Stored items
++++++++
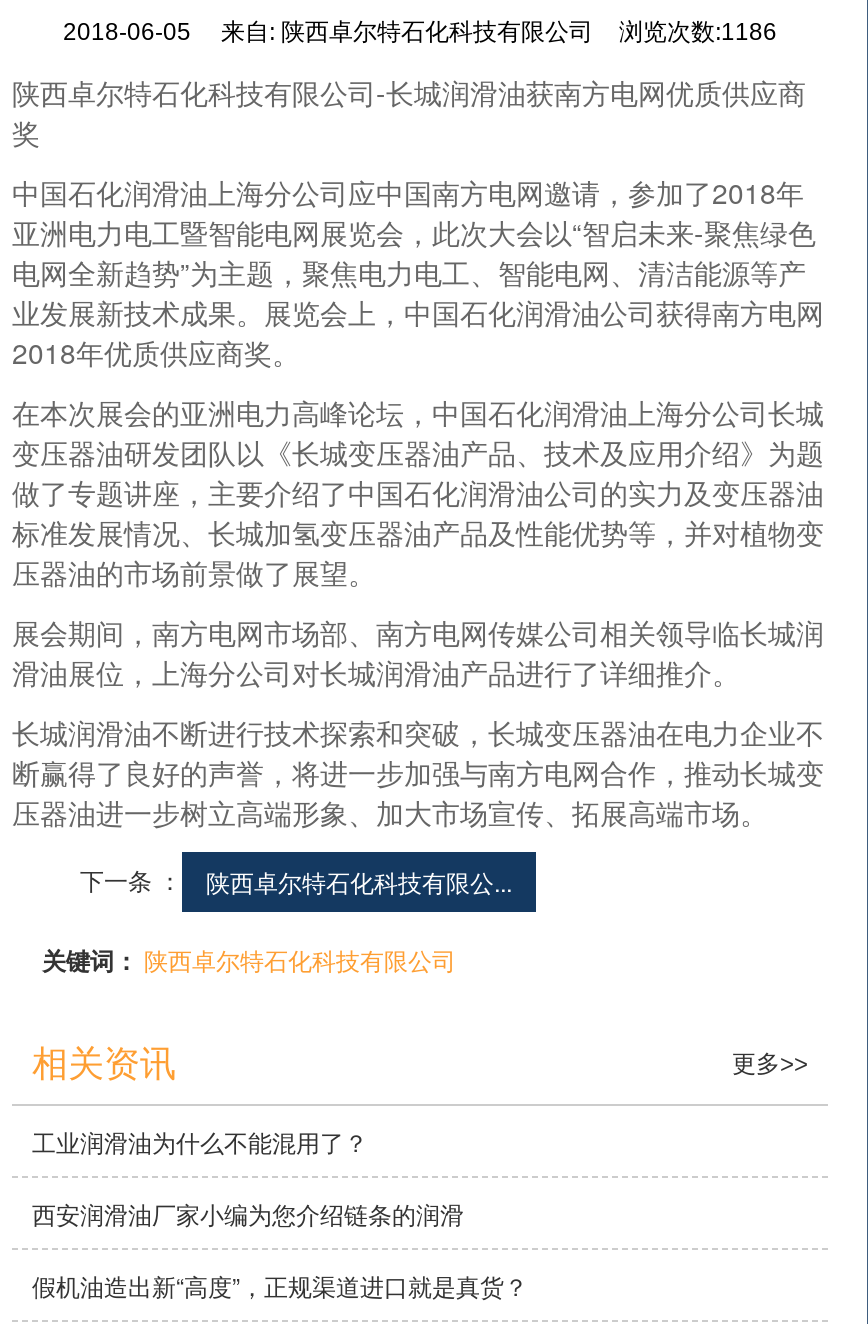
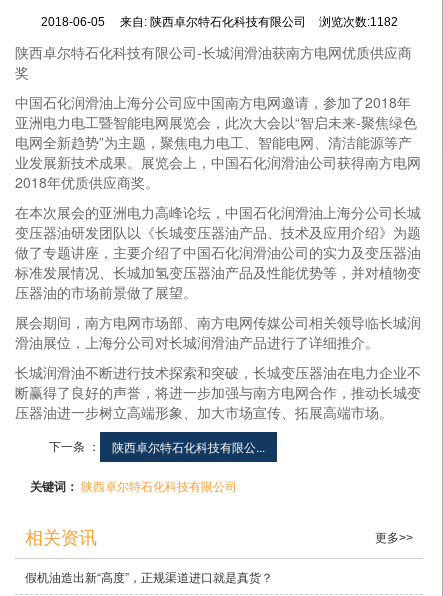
- 2018-06-05 来自:陕西卓尔特石化科技有限公司 浏览次数:1186
+ 2018-06-05 来自:陕西卓尔特石化科技有限公司 浏览次数:1182

- 工业润滑油为什么不能混用了？
- 西安润滑油厂家小编为您介绍链条的润滑
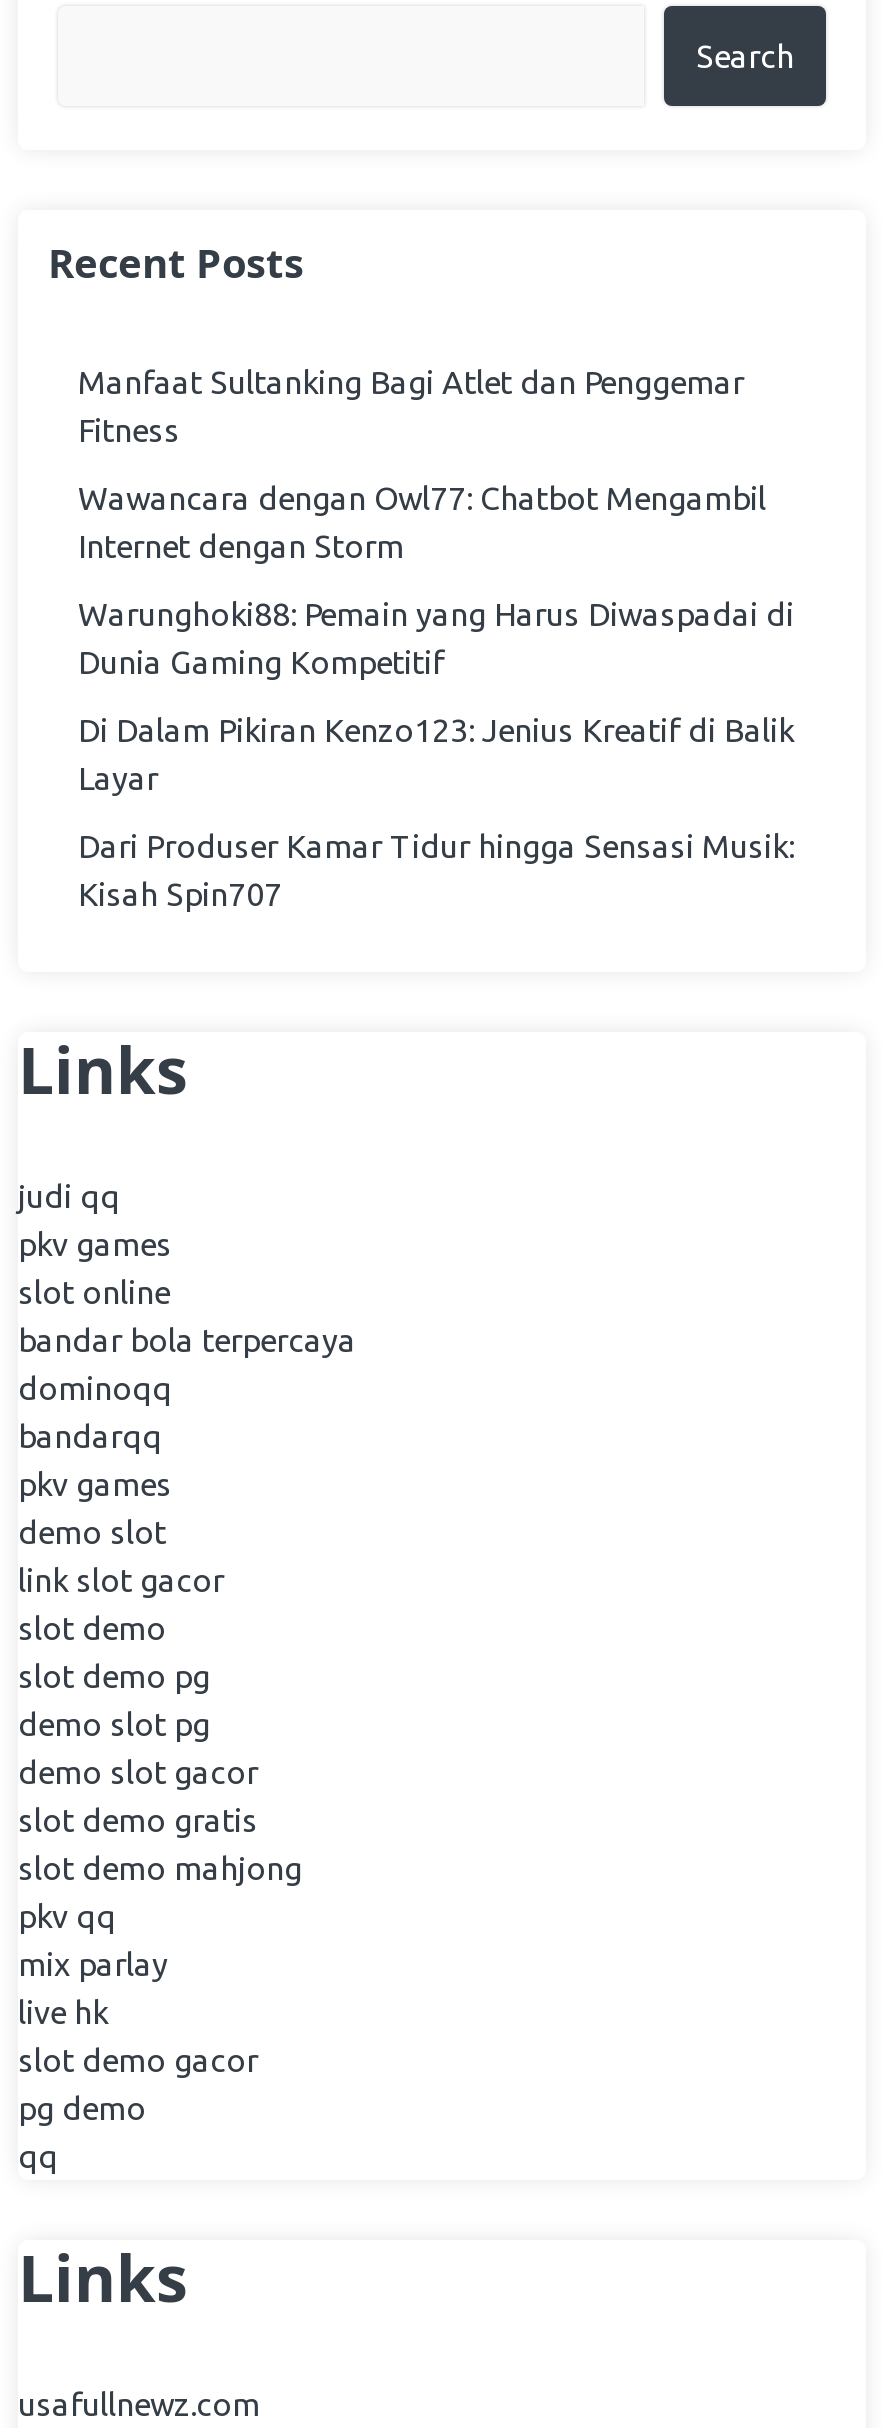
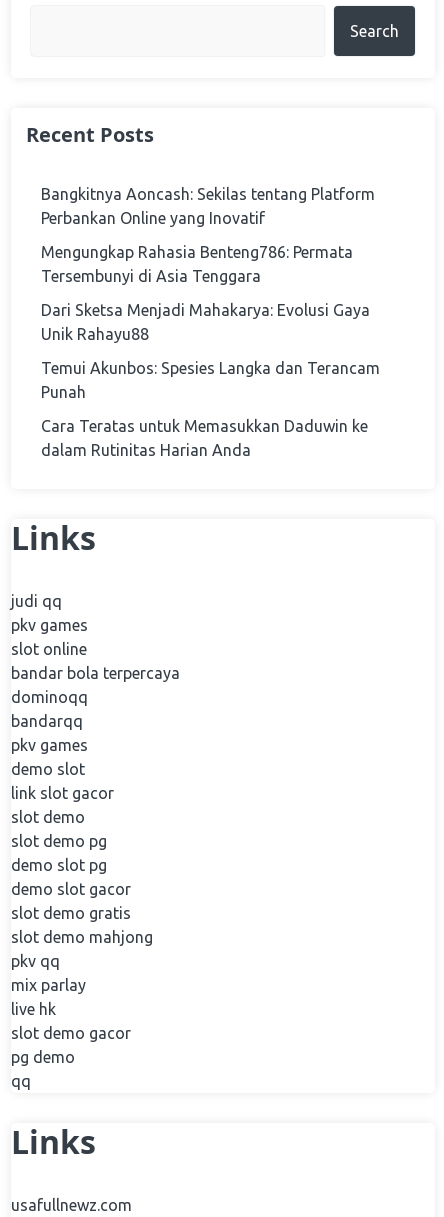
- Manfaat Sultanking Bagi Atlet dan Penggemar
- Fitness
+ Bangkitnya Aoncash: Sekilas tentang Platform
+ Perbankan Online yang Inovatif

- Wawancara dengan Owl77: Chatbot Mengambil
- Internet dengan Storm
+ Mengungkap Rahasia Benteng786: Permata
+ Tersembunyi di Asia Tenggara

- Warunghoki88: Pemain yang Harus Diwaspadai di
- Dunia Gaming Kompetitif
+ Dari Sketsa Menjadi Mahakarya: Evolusi Gaya
+ Unik Rahayu88

- Di Dalam Pikiran Kenzo123: Jenius Kreatif di Balik
- Layar
+ Temui Akunbos: Spesies Langka dan Terancam
+ Punah

- Dari Produser Kamar Tidur hingga Sensasi Musik:
- Kisah Spin707
+ Cara Teratas untuk Memasukkan Daduwin ke
+ dalam Rutinitas Harian Anda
++++++++
#### TO DO:
Once the pictures are removed, print all the remaining data exactly as it stands.

#### RESPONSE BOX:
- 2018-06-05 来自:陕西卓尔特石化科技有限公司 浏览次数:1186
+ 2018-06-05 来自:陕西卓尔特石化科技有限公司 浏览次数:1182

- 工业润滑油为什么不能混用了？
- 西安润滑油厂家小编为您介绍链条的润滑
- Manfaat Sultanking Bagi Atlet dan Penggemar
- Fitness
+ Bangkitnya Aoncash: Sekilas tentang Platform
+ Perbankan Online yang Inovatif

- Wawancara dengan Owl77: Chatbot Mengambil
- Internet dengan Storm
+ Mengungkap Rahasia Benteng786: Permata
+ Tersembunyi di Asia Tenggara

- Warunghoki88: Pemain yang Harus Diwaspadai di
- Dunia Gaming Kompetitif
+ Dari Sketsa Menjadi Mahakarya: Evolusi Gaya
+ Unik Rahayu88

- Di Dalam Pikiran Kenzo123: Jenius Kreatif di Balik
- Layar
+ Temui Akunbos: Spesies Langka dan Terancam
+ Punah

- Dari Produser Kamar Tidur hingga Sensasi Musik:
- Kisah Spin707
+ Cara Teratas untuk Memasukkan Daduwin ke
+ dalam Rutinitas Harian Anda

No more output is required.